SUPPLIED MATERIAL below:

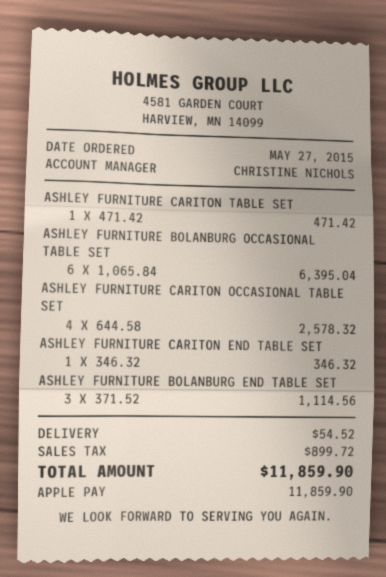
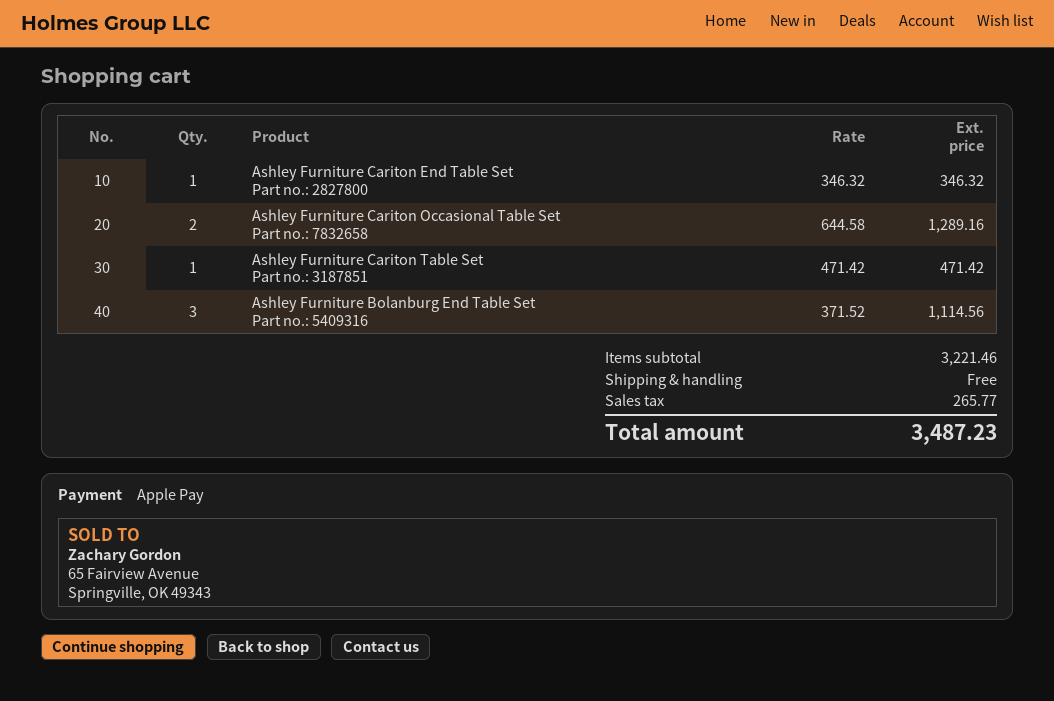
ASHLEY FURNITURE BOLANBURG OCCASIONAL TABLE SET: 6 x 1065.84 = 6395.04 -> none
ASHLEY FURNITURE CARITON OCCASIONAL TABLE SET: 4 x 644.58 = 2578.32 -> 2 x 644.58 = 1289.16
shipping: 54.52 -> 0.00
tax: 899.72 -> 265.77
total: 11859.90 -> 3487.23

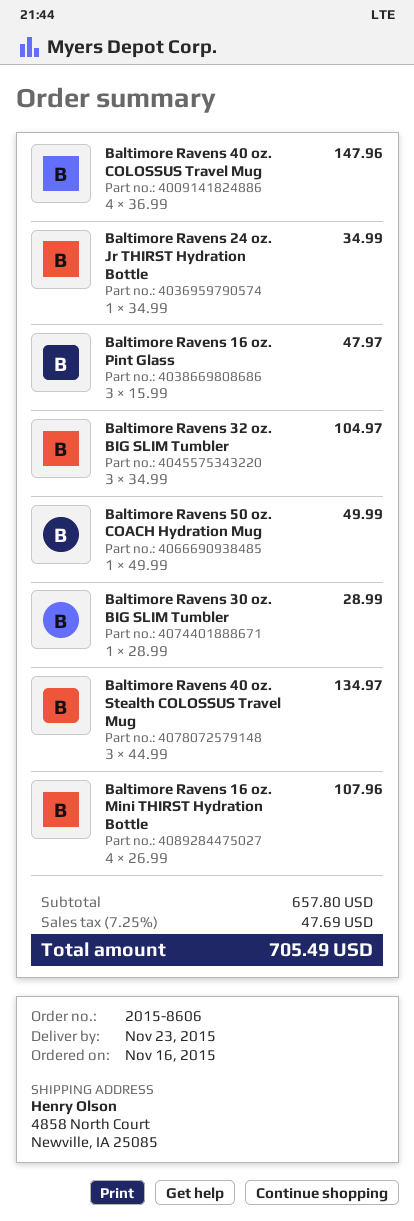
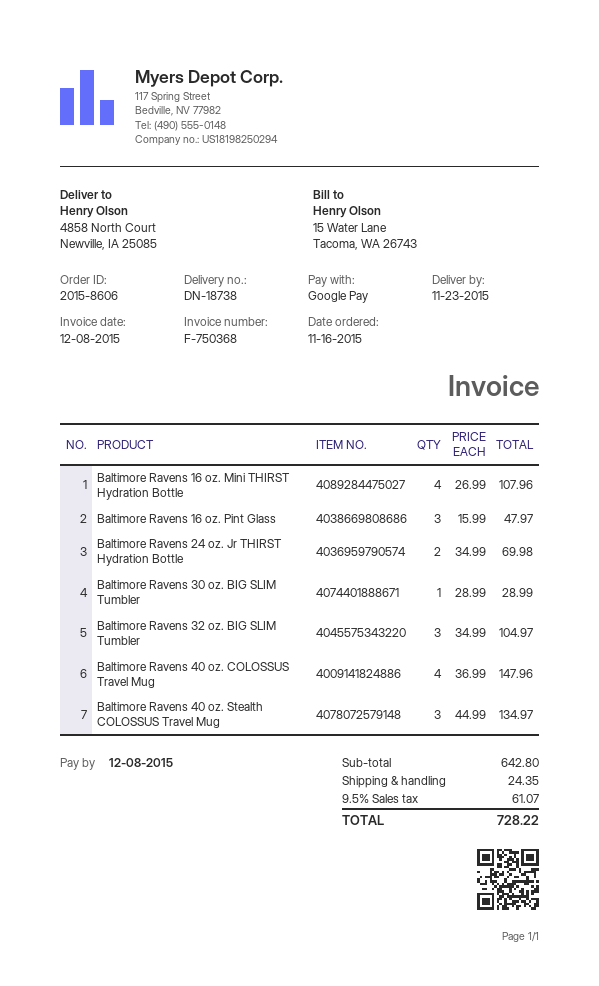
Baltimore Ravens 24 oz. Jr THIRST Hydration Bottle: 1 x 34.99 = 34.99 -> 2 x 34.99 = 69.98
Baltimore Ravens 50 oz. COACH Hydration Mug: 1 x 49.99 = 49.99 -> none
subtotal: 657.80 -> 642.80
shipping: none -> 24.35
tax: 7.25% = 47.69 -> 9.5% = 61.07
total: 705.49 -> 728.22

End of SUPPLIED MATERIAL.

● PROBLEM STATEMENT
Whatever lies between the first line of the data and the line holding "subtotal: 657.80 -> 642.80", inclusive, should be repeated exactly, apart from the pictures.

● EXERCISE ANSWER
ASHLEY FURNITURE BOLANBURG OCCASIONAL TABLE SET: 6 x 1065.84 = 6395.04 -> none
ASHLEY FURNITURE CARITON OCCASIONAL TABLE SET: 4 x 644.58 = 2578.32 -> 2 x 644.58 = 1289.16
shipping: 54.52 -> 0.00
tax: 899.72 -> 265.77
total: 11859.90 -> 3487.23

Baltimore Ravens 24 oz. Jr THIRST Hydration Bottle: 1 x 34.99 = 34.99 -> 2 x 34.99 = 69.98
Baltimore Ravens 50 oz. COACH Hydration Mug: 1 x 49.99 = 49.99 -> none
subtotal: 657.80 -> 642.80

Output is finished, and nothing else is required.